- Born: Dominic Francis Glynn 27 September 1960 (age 65) Cuckfield, Sussex, England
- Occupation: Composer
- Years active: 1985–present

= Dominic Glynn =

Dominic Francis Glynn (born 27 September 1960) is an English electronic composer.

Glynn is a prolific composer of music for television and film. His work includes the arrangement of the Doctor Who theme music which served as the series' theme for Season 23 of the programme. It was replaced by Keff McCulloch's arrangement the next season. He also wrote the incidental music for the Doctor Who stories The Mysterious Planet, The Ultimate Foe, Dragonfire, The Happiness Patrol and Survival. Big Finish Productions has used his arrangement of the theme on several audio plays featuring the Sixth Doctor, starting with Jubilee in 2003. Glynn has a long-term working relationship as composer for the films of British filmmaker Anthony Baxter, which began with the 2011 documentary You've Been Trumped. Subsequent films include A Dangerous Game (2014), You’ve Been Trumped Too (2016), Flint: Who Can You Trust (2020) and Eye of the Storm (2021) which won the British Academy Scotland Award for Specialist Factual in 2021. Glynn was a guest of honour at the science fiction convention ArmadaCon in November 2024.

== Other notable works ==
In 1994, Glynn worked with World Championship Wrestling (WCW) to compose "Warped Mind", the entrance theme of professional wrestler Alex Wright, which he used for the entirety of his WCW career.

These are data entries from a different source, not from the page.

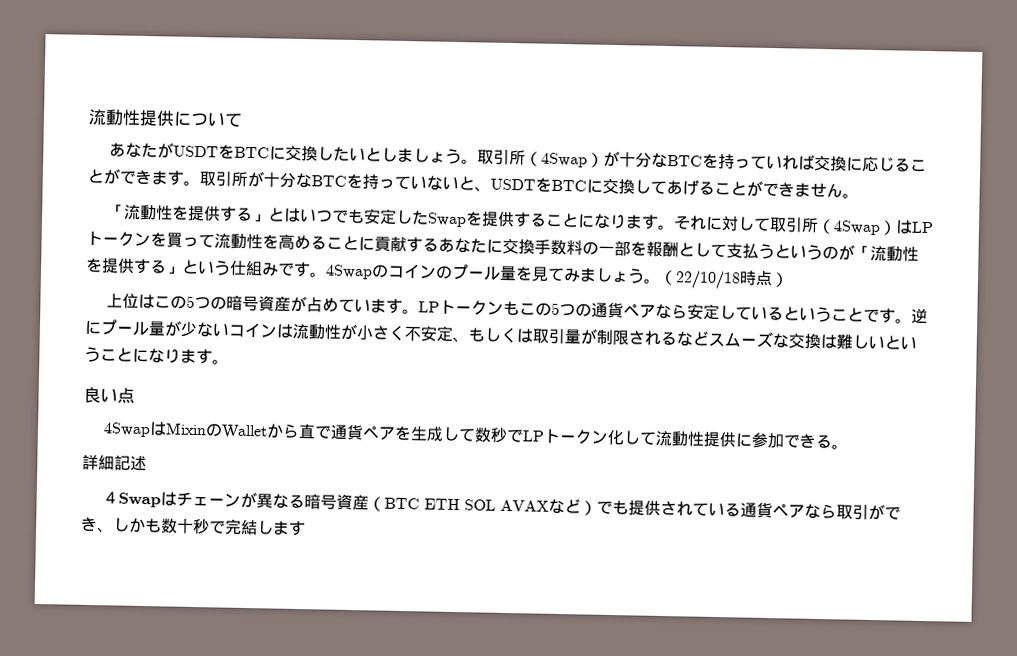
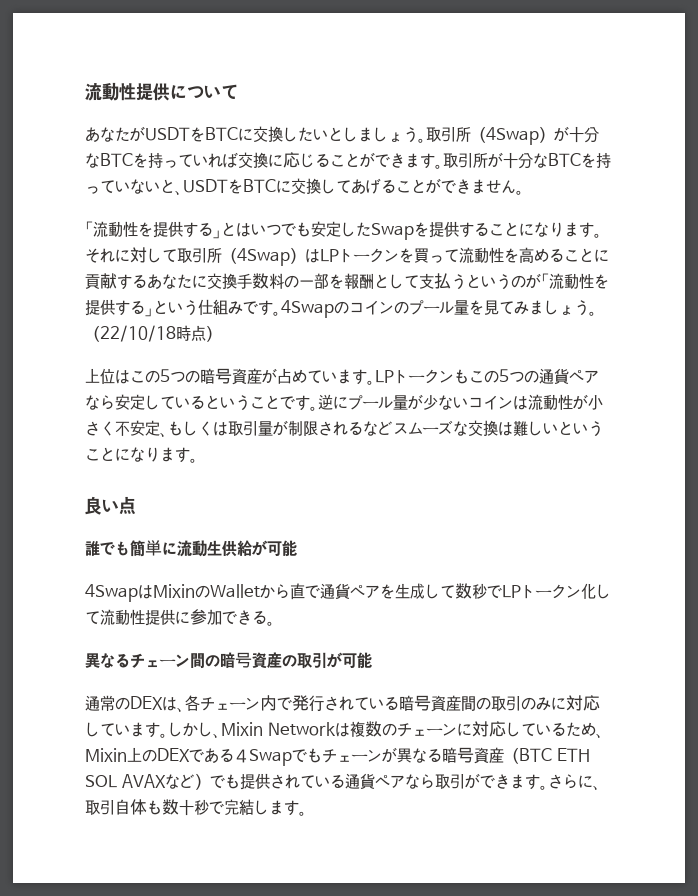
(135, 395) none -> [85,540,297,557] // 誰でも簡単に流動生供給が可能
[82,454,147,472] [102,491,178,508] 詳細記述 // ４Swapは -> [85,652,372,669] [85,695,600,713] [85,721,604,739] [85,747,322,766] 異なるチェーン間の暗号資産の取引が可能 // 通常のDEXは、各チェーン内で発行されている暗号資産間の取引のみに対応しています。しかし、Mixin Networkは複数のチェーンに対応しているため、Mixin上のDEXである４Swapでも
[97,517,146,534] 、しか -> [509,774,601,791] [85,799,147,815] ます。さらに、取引自体
(306, 528) none -> [299,811,307,816] 。

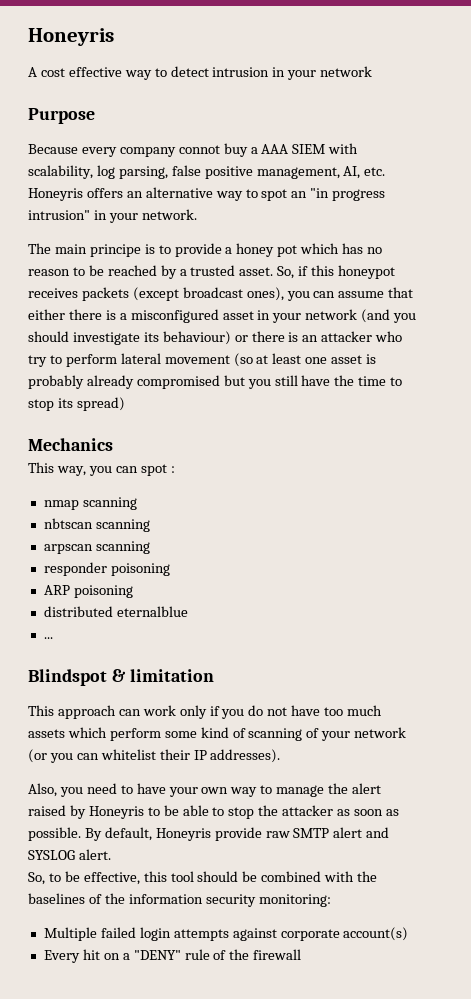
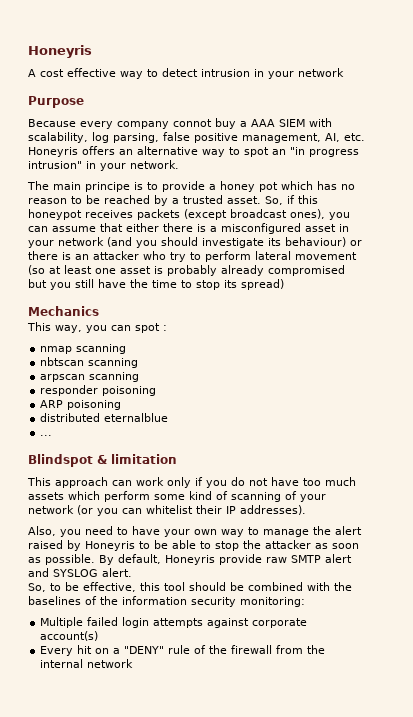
(302, 954) none -> [276,645,326,654] [40,659,134,668] from the internal network

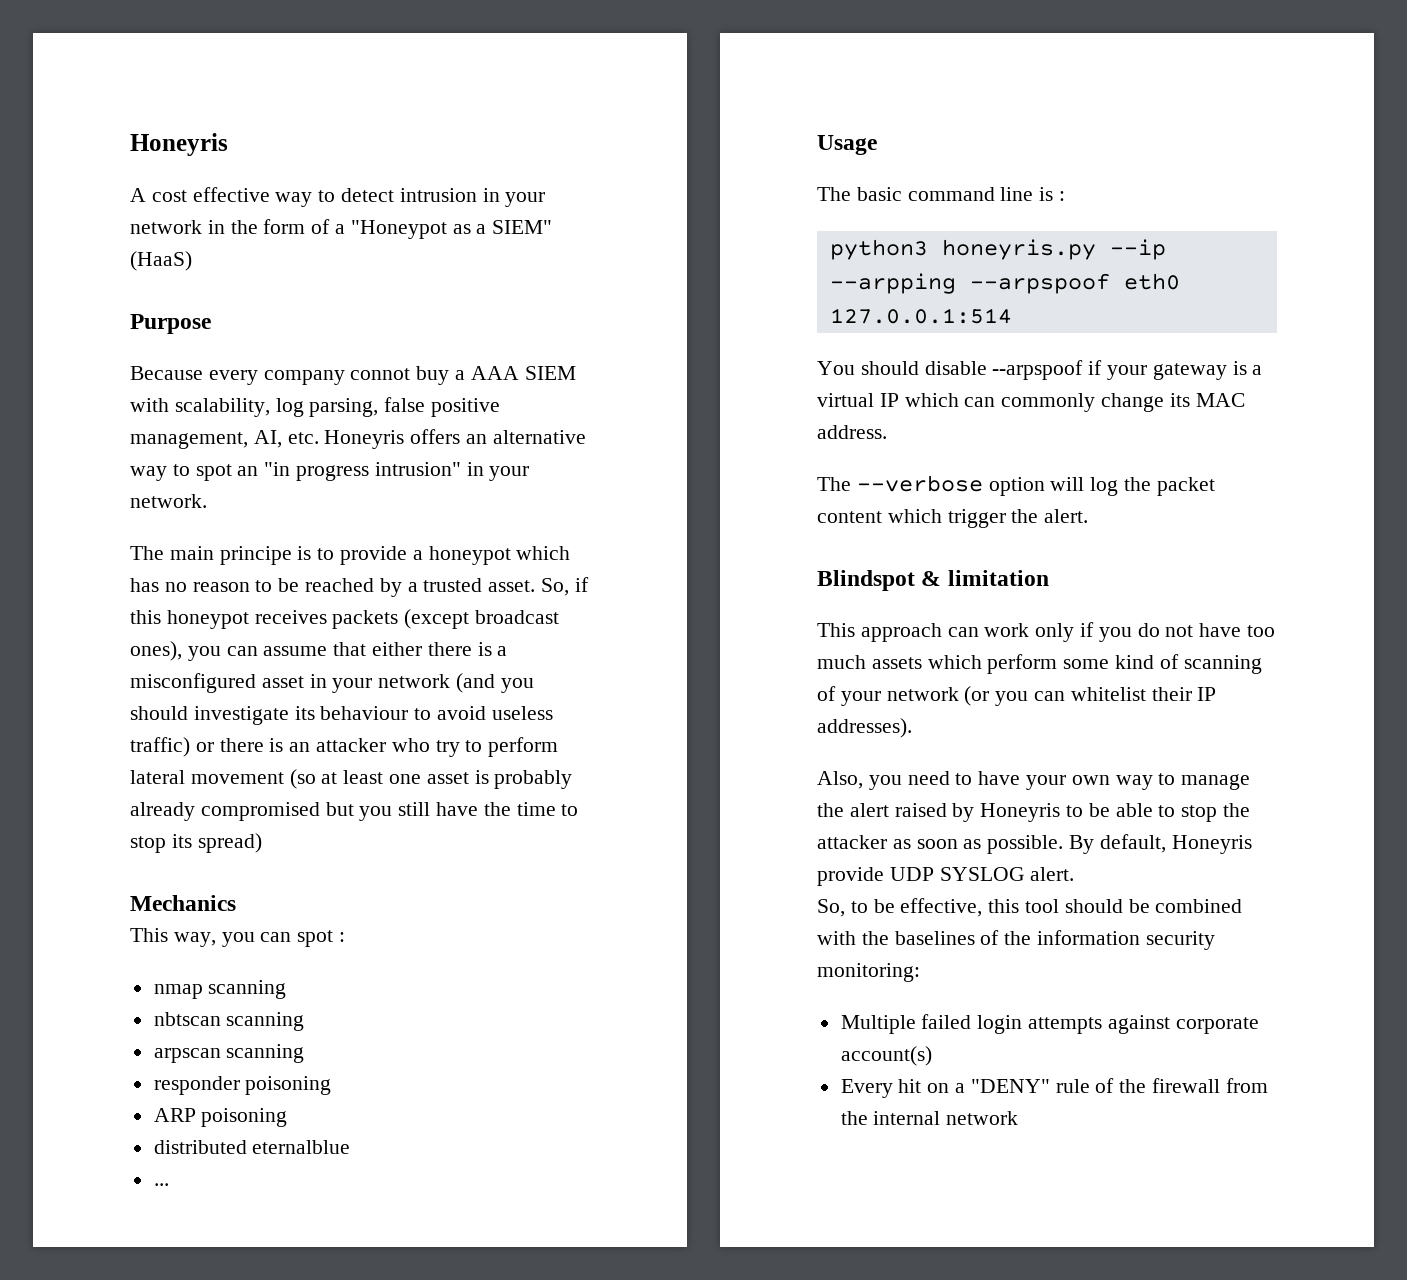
(344, 72) none -> [207,219,553,239] [130,251,192,271] in the form of a "Honeypot as a SIEM" (HaaS)
[220,181,278,192] honey pot -> [428,546,511,565] honeypot
[285,237,346,247] behaviour) -> [320,706,553,720] [130,737,190,757] behaviour to avoid useless traffic)
(53, 435) none -> [817,135,877,155] [817,187,1066,201] [829,239,1166,260] [829,273,1180,294] [829,308,1012,324] [817,360,1263,380] [817,393,1245,412] [817,425,887,439] [817,475,1215,496] [817,509,1089,528] // Usage // The basic command line is : // python3 honeyris.py --ip --arpping --arpspoof eth0 127.0.0.1:514 // You should disable --arpspoof if your gateway is a virtual IP which can commonly change its MAC address. // The --verbose option will log the packet content which trigger the alert.
[266,554,352,563] [28,568,49,577] raw SMTP alert and -> [889,867,934,881] UDP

In 1998, "Stressed Out" from "Strictly Drum 'N' Bass", an album made by Glynn, Justin Anthony Mackay and James Young was used as the main theme song for the Oblivion roller coaster at Alton Towers in Staffordshire.

In the early 2000s, Glynn collaborated with screenwriter David McGillivray, writing the music for a series of short low budget horror films which were screened at The London FrightFest Film Festival.

In 2007, Glynn wrote and performed the score for the British crime thriller Bad Day, starring Claire Goose and Donna Air and Sarah Harding. As a regular writer for Universal Music Publishing Group, and other production music libraries, his music has featured in episodes of The Simpsons, Red Dwarf, Episodes, Homeland, The Late Show with Stephen Colbert, and Eerie Indiana, and the feature films Holy Man and Kevin & Perry Go Large.

In 2005/2006, his composition "Dangerous Beauty" was used as the theme to the hit Dutch television thriller series, Vuurzee. A number of his production music tracks have been aired on the Adult Swim TV channel "bumps".

Glynn has also been active in the alternative electronica field, running the left field record label, No Bones Records and recording under the names Fluid and Cybajaz and, with Justin Mackay, as Syzygy. Much of his work as Syzygy was released during the 1990s on Rising High Records. Syzygy also released music on Infonet Records — an electronic music offshoot of Creation Records. He also co-composed the score of the video game Forsaken (performing as The Swarm) and also contributed music for Re-Volt, both published by Acclaim Entertainment. He has collaborated with Michael Faulkner's D-Fuse AV in both live performance and music videos and has been seen regularly as both artist and DJ at The Big Chill.

Glynn has written soundtrack music for many of B7 Productions's audio plays, based on the BBC TV series Blake's 7, which subsequently were aired on BBC Radio 4 Extra.